That seems very reasonable. I've not yet personally bought a
subscription to RHEL 7 to verify SRPM access. I assume it's still
using 'yum-rhn-setup', which is burdensomely slow compared to
anonymous FTP or HTTP access.  (I's been a busy week!) Also note that
there will always be disparities between release versions of
individual packages and what is at git.centos.org, due to migration
delays. But I think yes, one can theoretically start from there.

> Can the SL repackagers, after building the source from the CentOS git
> repositories, compare this source with the actual RHEL source, and thus
> identify the sort of compromises and contamination that, say, a compromised
> SSL certificate and signature could permit? Although most SL sites do not
> have a RHEL license, and thus cannot be allowed to "see" the SRPMs, can a
> site which does do the comparison?  If so, can a failure of the comparison

In theory? I think yes. In practice? That's an automation nightmare.
It also makes it awkward for SL to maintain their current "vendor"
repository of SRPM's, with a direct copy of unmodified code from
upstream that is automatically used along with the modified packages
from SL.

> be disclosed without revealing the actual contents of the RHEL SRPMs?  Or,
> can such a failure (and thus probable compromise or professional
> incompetence on the part of the CentOS "distributors") only be revealed to
> RH, forcing the community to be in limbo (using a source and binaries known
> to have failed comparison to RHEL)?   Obviously, trivial differences, e.g.,
> absence of RH logos and the like, are not a matter of concern.
>
> Yasha Karant

Those are precisely what would make the automation hard right now.
It's very difficult to predict where, and precisely how, the
rebranding changes would occur and in what packages.
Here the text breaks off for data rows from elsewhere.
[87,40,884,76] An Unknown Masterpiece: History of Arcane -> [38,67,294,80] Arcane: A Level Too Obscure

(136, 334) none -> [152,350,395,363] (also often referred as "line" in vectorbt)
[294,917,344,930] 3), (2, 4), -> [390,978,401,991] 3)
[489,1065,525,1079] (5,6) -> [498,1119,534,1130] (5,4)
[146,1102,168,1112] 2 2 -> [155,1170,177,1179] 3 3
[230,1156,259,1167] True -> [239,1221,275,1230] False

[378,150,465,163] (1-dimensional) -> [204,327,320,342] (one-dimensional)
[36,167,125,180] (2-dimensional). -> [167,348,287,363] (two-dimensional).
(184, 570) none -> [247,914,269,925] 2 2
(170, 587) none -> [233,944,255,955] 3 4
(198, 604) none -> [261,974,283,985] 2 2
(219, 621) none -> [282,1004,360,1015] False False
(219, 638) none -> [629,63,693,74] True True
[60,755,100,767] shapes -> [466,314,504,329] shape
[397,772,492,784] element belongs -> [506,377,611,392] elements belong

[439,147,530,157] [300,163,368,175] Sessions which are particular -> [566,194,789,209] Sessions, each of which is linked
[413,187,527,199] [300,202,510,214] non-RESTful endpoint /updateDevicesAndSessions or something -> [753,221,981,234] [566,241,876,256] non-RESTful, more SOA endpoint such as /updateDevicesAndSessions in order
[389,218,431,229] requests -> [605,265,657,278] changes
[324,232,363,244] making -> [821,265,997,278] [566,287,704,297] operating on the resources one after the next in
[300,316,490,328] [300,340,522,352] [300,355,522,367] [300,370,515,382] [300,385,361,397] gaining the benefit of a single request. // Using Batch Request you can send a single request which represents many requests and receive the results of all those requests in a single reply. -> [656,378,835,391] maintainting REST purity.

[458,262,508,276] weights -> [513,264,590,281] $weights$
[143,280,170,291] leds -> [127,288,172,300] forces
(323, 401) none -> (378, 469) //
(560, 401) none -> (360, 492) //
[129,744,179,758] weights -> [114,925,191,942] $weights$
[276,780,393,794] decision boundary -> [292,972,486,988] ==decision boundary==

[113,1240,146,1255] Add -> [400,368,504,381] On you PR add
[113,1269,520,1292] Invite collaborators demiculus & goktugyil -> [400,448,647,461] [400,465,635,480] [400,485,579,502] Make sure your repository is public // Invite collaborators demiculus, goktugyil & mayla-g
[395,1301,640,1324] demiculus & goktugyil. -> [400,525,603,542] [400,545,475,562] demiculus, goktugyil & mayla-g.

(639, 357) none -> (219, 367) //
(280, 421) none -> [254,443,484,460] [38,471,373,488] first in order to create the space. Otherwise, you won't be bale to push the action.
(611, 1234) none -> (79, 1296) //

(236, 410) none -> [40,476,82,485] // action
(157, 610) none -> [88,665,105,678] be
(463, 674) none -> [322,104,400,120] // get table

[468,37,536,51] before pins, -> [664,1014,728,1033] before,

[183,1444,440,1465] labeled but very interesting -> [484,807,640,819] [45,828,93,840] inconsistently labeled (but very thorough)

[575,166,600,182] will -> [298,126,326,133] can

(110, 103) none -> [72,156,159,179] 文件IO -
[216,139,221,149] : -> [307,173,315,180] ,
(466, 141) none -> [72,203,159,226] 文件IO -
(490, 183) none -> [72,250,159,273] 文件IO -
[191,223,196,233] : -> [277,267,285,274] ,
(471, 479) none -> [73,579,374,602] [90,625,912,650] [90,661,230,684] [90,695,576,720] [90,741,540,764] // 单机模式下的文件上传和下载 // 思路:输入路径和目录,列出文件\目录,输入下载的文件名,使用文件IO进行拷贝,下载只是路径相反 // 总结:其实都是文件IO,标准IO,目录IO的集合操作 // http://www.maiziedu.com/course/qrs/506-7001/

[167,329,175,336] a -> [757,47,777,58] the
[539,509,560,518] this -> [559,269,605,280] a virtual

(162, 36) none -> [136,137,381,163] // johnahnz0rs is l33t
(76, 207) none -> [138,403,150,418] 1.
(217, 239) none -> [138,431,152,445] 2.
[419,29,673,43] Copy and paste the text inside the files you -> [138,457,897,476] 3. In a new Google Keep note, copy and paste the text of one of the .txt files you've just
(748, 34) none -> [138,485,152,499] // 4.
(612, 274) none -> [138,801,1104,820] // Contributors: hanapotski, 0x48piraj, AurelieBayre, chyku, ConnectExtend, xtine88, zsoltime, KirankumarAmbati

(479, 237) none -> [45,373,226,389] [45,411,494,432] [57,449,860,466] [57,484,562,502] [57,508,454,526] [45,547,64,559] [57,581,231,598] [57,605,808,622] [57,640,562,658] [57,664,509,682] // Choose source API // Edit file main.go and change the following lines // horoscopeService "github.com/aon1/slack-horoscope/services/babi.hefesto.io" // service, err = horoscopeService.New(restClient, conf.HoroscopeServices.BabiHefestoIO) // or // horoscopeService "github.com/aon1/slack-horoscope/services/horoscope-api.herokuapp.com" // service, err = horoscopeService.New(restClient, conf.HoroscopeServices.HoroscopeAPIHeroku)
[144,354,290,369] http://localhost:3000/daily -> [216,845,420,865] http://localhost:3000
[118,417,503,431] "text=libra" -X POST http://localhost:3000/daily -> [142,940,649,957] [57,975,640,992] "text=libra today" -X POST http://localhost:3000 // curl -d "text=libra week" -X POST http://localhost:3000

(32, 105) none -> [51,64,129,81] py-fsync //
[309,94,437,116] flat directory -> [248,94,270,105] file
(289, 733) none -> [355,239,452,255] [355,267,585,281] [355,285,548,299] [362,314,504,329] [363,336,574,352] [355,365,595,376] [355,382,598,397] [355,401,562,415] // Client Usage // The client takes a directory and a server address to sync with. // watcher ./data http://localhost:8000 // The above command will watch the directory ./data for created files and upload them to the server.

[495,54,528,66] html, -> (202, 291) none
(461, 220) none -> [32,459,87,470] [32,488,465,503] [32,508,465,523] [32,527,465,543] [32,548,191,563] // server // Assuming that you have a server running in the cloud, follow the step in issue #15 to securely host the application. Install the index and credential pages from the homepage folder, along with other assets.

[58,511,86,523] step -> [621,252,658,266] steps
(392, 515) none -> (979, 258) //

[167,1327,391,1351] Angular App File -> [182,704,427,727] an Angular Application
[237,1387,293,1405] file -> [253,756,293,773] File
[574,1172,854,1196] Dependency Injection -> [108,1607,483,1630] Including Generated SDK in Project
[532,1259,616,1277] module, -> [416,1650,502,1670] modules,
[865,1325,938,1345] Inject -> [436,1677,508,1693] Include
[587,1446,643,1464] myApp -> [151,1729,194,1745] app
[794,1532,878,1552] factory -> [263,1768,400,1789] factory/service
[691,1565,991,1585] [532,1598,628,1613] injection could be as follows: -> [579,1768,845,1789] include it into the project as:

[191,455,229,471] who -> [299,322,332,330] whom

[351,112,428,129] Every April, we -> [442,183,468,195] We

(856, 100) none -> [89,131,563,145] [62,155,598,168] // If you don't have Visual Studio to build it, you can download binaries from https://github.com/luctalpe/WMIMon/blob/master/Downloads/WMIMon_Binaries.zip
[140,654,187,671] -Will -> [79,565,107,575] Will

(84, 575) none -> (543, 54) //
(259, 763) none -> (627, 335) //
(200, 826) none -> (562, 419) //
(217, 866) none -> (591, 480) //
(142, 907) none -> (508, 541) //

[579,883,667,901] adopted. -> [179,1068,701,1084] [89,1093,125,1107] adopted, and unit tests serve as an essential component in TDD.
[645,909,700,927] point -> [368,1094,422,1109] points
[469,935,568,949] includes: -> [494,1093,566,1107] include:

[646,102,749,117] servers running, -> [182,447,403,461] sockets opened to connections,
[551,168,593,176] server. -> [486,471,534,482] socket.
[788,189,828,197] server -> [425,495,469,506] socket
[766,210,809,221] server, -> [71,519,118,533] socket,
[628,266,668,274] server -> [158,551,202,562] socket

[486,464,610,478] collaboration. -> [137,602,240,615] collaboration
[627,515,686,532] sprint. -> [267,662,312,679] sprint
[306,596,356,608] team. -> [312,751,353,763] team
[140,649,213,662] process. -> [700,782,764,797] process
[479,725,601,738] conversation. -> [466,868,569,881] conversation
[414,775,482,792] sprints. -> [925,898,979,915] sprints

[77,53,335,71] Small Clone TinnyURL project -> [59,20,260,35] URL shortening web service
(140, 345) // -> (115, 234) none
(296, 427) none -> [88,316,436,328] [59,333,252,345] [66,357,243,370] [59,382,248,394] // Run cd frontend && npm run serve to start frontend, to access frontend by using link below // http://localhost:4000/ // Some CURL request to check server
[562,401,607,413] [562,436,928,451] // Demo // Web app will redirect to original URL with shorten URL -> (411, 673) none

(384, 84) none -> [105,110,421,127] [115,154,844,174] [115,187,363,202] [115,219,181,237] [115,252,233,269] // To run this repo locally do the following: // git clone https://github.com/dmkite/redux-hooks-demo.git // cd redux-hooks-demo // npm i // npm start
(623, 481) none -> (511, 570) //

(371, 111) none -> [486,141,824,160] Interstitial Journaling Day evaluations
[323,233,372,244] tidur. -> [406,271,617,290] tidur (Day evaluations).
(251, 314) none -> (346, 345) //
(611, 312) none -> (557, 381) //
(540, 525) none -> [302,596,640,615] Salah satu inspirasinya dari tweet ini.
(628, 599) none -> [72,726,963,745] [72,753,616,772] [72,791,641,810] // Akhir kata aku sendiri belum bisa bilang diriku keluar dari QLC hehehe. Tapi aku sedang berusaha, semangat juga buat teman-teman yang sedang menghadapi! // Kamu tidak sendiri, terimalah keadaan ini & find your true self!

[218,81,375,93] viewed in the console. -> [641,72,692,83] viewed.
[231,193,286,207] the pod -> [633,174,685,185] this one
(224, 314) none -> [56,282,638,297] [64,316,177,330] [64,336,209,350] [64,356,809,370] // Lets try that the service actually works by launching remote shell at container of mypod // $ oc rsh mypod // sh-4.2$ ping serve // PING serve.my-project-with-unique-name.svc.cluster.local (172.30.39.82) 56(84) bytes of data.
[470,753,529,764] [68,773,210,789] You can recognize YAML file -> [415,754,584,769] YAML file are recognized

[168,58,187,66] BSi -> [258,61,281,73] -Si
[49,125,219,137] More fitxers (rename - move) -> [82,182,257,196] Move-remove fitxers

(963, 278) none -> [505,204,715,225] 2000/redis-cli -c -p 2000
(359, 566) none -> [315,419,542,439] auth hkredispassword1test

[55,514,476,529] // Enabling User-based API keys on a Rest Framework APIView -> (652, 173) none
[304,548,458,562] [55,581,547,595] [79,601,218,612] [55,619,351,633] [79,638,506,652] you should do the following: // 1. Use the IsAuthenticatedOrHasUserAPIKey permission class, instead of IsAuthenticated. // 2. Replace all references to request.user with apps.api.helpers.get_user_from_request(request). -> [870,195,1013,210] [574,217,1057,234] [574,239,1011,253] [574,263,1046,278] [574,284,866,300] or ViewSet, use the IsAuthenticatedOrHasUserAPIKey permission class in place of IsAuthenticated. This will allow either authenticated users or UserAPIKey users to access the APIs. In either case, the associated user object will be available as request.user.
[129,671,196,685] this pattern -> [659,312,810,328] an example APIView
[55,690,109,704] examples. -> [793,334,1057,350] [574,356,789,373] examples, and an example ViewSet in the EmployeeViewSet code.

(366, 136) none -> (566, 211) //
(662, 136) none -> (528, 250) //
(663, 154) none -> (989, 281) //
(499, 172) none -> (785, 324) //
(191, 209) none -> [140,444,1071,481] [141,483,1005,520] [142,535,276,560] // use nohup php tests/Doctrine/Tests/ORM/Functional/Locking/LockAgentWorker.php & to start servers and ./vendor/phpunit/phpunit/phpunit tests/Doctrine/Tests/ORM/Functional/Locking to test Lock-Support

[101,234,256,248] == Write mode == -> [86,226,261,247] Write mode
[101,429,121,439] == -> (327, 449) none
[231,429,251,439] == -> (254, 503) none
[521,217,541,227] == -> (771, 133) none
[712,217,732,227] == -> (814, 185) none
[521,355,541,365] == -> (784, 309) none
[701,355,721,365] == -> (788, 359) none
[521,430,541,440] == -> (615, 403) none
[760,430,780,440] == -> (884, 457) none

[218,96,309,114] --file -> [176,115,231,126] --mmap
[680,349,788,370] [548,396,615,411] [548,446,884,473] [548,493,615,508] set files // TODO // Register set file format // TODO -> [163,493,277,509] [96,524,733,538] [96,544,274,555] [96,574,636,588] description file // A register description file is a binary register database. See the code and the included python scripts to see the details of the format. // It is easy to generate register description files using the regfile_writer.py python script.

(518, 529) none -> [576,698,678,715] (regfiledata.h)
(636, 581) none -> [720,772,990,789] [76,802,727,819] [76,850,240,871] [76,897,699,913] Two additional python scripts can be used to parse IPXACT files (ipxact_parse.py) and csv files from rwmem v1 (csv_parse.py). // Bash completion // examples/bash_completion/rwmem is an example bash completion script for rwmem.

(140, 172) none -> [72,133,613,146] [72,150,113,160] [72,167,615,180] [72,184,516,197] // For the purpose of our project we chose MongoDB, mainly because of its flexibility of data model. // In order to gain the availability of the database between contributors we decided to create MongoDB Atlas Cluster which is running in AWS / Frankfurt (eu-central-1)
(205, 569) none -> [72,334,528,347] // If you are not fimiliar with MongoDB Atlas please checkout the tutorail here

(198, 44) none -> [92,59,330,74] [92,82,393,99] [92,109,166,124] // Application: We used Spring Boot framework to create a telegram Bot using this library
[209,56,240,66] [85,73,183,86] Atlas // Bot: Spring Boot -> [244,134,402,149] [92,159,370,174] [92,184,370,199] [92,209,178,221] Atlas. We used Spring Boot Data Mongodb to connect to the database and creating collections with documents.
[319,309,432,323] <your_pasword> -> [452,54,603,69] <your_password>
A simple
consistent branching and tagging convention at git.centos.org, say of
creating signed ''r7_pkg-version-relase.el6" pure imports or branched
and resynced copies of the upstream SRPM contents would be very
helpful and could address the faked SSL certificate man-in-the-middle
attack problem that I've raised.

Such tags could, in theory, be signed with Red Hat GPG keys from the
RHEL installation media and subscription keys, rather than a CentOS
specific tag.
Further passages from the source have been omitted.